Plan B for UUIDs: double AES-128

Hacker News - Fri Aug 5 13:23

It looks like internauts are having another go at the “UUID as primary key” debate, where the fundamental problem is the tension between nicely structured primary keys that tend to improve spatial locality in the storage engine, and unique but otherwise opaque identifiers that avoid running into Hyrum’s law when communicating with external entities and generally prevent unintentional information leakage.1

I guess I’m lucky that the systems I’ve worked on mostly fall in two classes:2

  1. those with trivial write load (often trivial load in general), where the performance implications of UUIDs for primary keys are irrelevant.

  2. those where performance concerns lead us to heavily partition the data, by tenant if not more finely… making information leaks from sequentially allocation a minor concern.

Of course, there’s always the possibility that a system in the first class eventually handles a much higher load. Until roughly 2016, I figured we could always sacrifice some opacity and switch to one of the many k-sorted alternatives created by web-scale companies.

By 2016-17, I felt comfortable assuming AES-NI was available on any x86 server,3 and that opens up a different option: work with structured “leaky” keys internally, and encrypt/decrypt them at the edge (e.g., by printing a user-defined type in the database server). Assuming we get the cryptography right, such an approach lets us have our cake (present structured keys to the database’s storage engine), and eat it too (present opaque unique identifiers to external parties), as long as the computation overhead of repeated encryption and decryption at the edge remains reasonable.
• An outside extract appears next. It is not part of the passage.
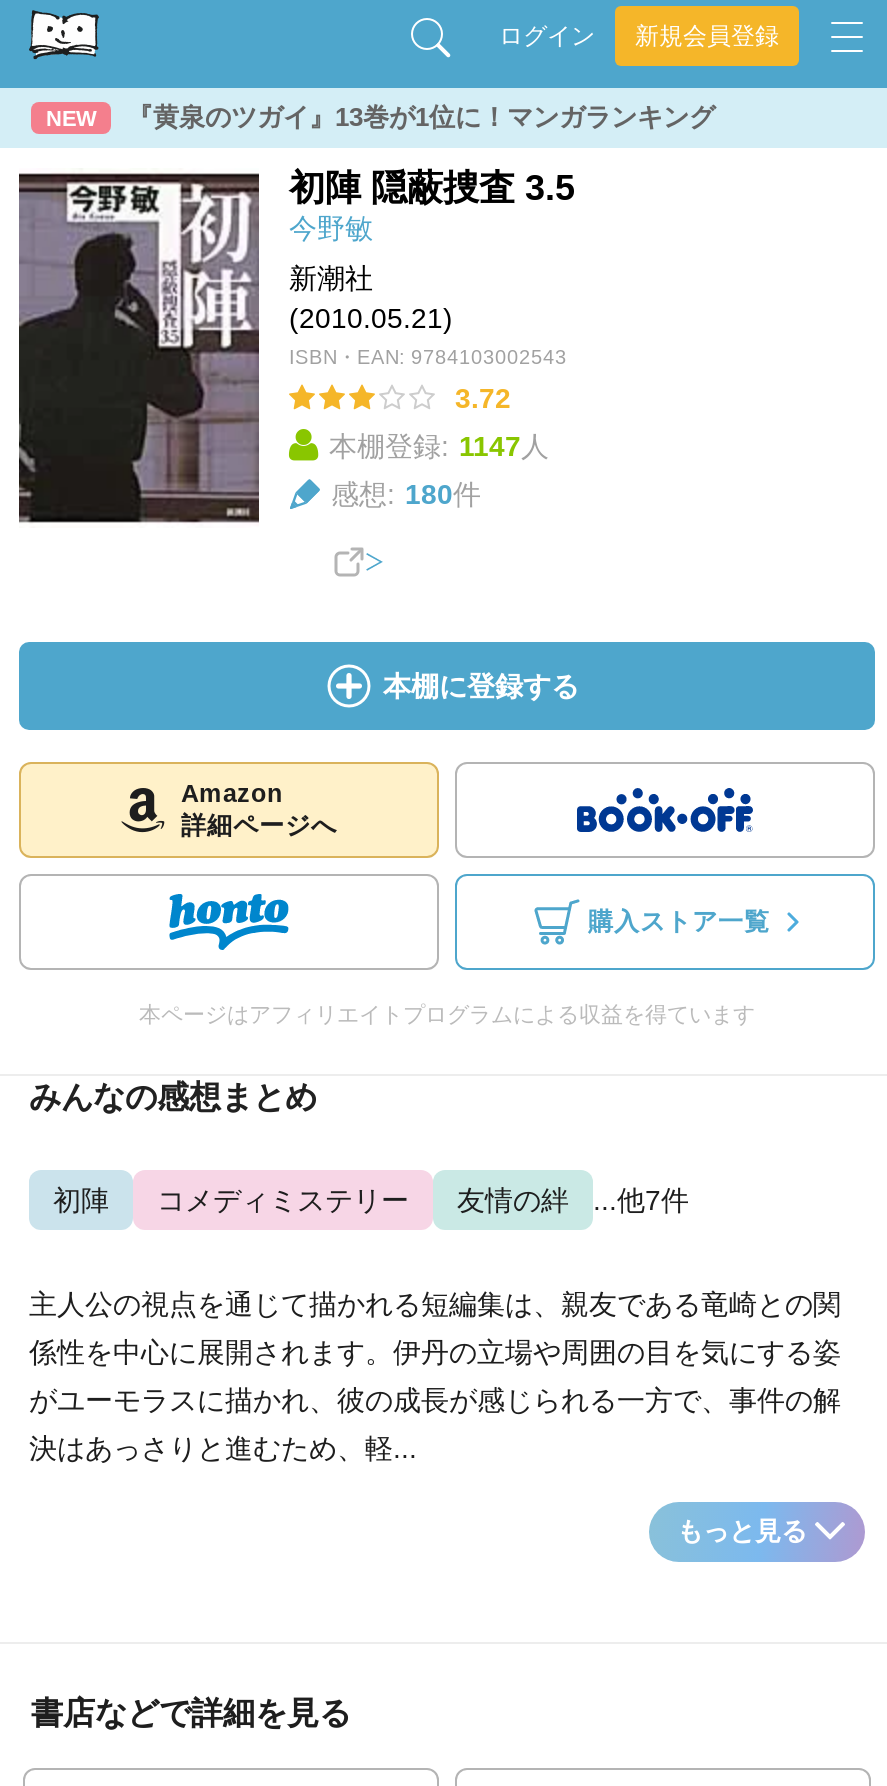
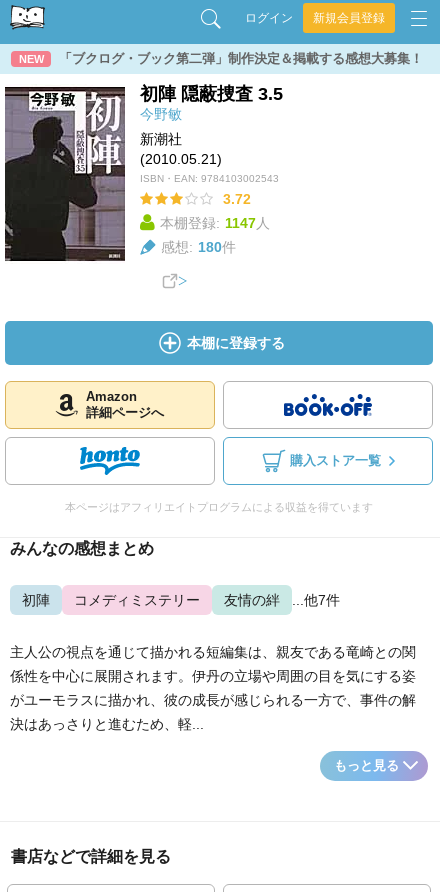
- 『黄泉のツガイ』13巻が1位に！マンガランキング
+ 「ブクログ・ブック第二弾」制作決定＆掲載する感想大募集！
I can’t know why this approach has so little mindshare, but I think part of the reason must be that developers tend to have an outdated mental cost model for strong encryption like AES-128.4 This quantitative concern is the easiest to address, so that’s what I’ll do in this post. That leaves the usual hard design questions around complexity, debuggability, and failure modes… and new ones related to symmetric key management.

Brandur compares sequential keys and UUIDs. I’m thinking more generally about “structured” keys, which may be sequential in single-node deployments, or include a short sharding prefix in smaller (range-sharded) distributed systems. Eventually, a short prefix will run out of bits, and fully random UUIDs are definitely more robust for range-sharded systems that might scale out to hundreds of nodes… especially ones focused more on horizontal scalability than single-node performance.

That being said, design decisions that unlock scalability to hundreds or thousands of nodes have a tendency to also force you to distribute work over a dozen machines when a laptop might have sufficed.

Mentioning cryptography makes people ask for a crisp threat model. There isn’t one here (and the question makes sense outside cryptography and auth!).

Depending on the domain, leaky or guessable external ids can enable scraping, let competitors estimate the creation rate and number of accounts (or, similarly, activity) in your application, or, more benignly, expose an accidentally powerful API endpoint that will be difficult to replace.

Rather than try to pinpoint the exact level of dedication we’re trying to foil, from curious power user to nation state actor, let’s aim for something that’s hopefully as hard to break as our transport (e.g., HTTPS). AES should be helpful.

Hardware-assisted AES: not not fast

Intel shipped their first chip with AES-NI in 2010, and AMD in 2013. A decade later, it’s anything but exotic, and is available even in low-power Goldmont Atoms. For consumer hardware, with a longer tail of old machines than servers, the May 2022 Steam hardware survey shows 96.28% of the responses came from machines that support AES-NI (under “Other Settings”), an availability rate somewhere between those of AVX (2011) and SSE4.2 (2008).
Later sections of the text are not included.